--- Work to complete ---
Across all lines of the entries, tally those with the word "position" in them. The reply is the tally, by itself.

--- Entries provided ---
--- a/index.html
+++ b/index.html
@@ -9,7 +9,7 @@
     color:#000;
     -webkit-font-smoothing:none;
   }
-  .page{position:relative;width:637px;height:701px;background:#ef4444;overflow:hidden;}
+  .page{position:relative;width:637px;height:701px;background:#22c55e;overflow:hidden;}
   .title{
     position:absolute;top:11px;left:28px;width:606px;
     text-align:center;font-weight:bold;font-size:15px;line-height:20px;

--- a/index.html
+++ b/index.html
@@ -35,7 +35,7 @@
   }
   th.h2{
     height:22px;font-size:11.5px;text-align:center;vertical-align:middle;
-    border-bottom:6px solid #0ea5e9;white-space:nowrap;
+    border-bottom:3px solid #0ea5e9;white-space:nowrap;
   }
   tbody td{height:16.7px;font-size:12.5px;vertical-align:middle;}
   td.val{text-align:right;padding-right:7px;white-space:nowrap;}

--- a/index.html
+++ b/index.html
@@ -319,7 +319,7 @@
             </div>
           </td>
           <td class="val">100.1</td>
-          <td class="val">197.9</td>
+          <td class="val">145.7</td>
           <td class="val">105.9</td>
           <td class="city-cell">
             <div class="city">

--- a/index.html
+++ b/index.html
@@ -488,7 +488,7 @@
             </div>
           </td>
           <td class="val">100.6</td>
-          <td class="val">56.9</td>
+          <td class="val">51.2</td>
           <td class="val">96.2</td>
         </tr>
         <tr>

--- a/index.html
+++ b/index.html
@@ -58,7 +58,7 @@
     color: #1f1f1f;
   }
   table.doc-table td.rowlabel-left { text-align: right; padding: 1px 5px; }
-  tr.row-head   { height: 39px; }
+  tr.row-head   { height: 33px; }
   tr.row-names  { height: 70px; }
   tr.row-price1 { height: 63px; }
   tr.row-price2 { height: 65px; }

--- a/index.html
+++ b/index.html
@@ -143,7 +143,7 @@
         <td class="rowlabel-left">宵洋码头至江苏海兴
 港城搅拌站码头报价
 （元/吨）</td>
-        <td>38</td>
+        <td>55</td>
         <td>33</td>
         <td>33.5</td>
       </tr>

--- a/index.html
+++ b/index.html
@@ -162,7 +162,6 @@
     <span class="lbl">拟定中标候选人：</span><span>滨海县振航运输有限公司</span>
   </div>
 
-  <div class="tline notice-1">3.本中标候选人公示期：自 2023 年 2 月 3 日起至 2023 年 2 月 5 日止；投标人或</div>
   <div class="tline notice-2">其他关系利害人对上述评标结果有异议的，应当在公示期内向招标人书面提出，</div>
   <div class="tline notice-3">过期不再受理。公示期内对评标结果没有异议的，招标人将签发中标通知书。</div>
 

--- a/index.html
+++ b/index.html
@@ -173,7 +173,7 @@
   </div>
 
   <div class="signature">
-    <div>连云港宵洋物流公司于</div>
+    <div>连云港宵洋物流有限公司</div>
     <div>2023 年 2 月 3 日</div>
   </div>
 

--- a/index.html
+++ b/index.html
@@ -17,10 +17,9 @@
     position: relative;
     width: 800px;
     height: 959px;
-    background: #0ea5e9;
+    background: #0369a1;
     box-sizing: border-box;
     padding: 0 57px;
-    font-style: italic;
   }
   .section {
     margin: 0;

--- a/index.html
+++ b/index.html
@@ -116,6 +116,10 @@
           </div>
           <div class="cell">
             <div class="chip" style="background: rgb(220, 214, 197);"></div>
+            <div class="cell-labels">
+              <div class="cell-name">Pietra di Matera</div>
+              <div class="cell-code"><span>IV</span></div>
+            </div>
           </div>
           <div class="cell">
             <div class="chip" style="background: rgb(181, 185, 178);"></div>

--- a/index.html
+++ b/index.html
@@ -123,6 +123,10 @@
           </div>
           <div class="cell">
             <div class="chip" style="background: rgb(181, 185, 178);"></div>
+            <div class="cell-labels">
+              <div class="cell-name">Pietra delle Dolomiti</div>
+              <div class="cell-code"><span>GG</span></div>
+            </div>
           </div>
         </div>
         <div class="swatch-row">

--- Solution for this problem ---
4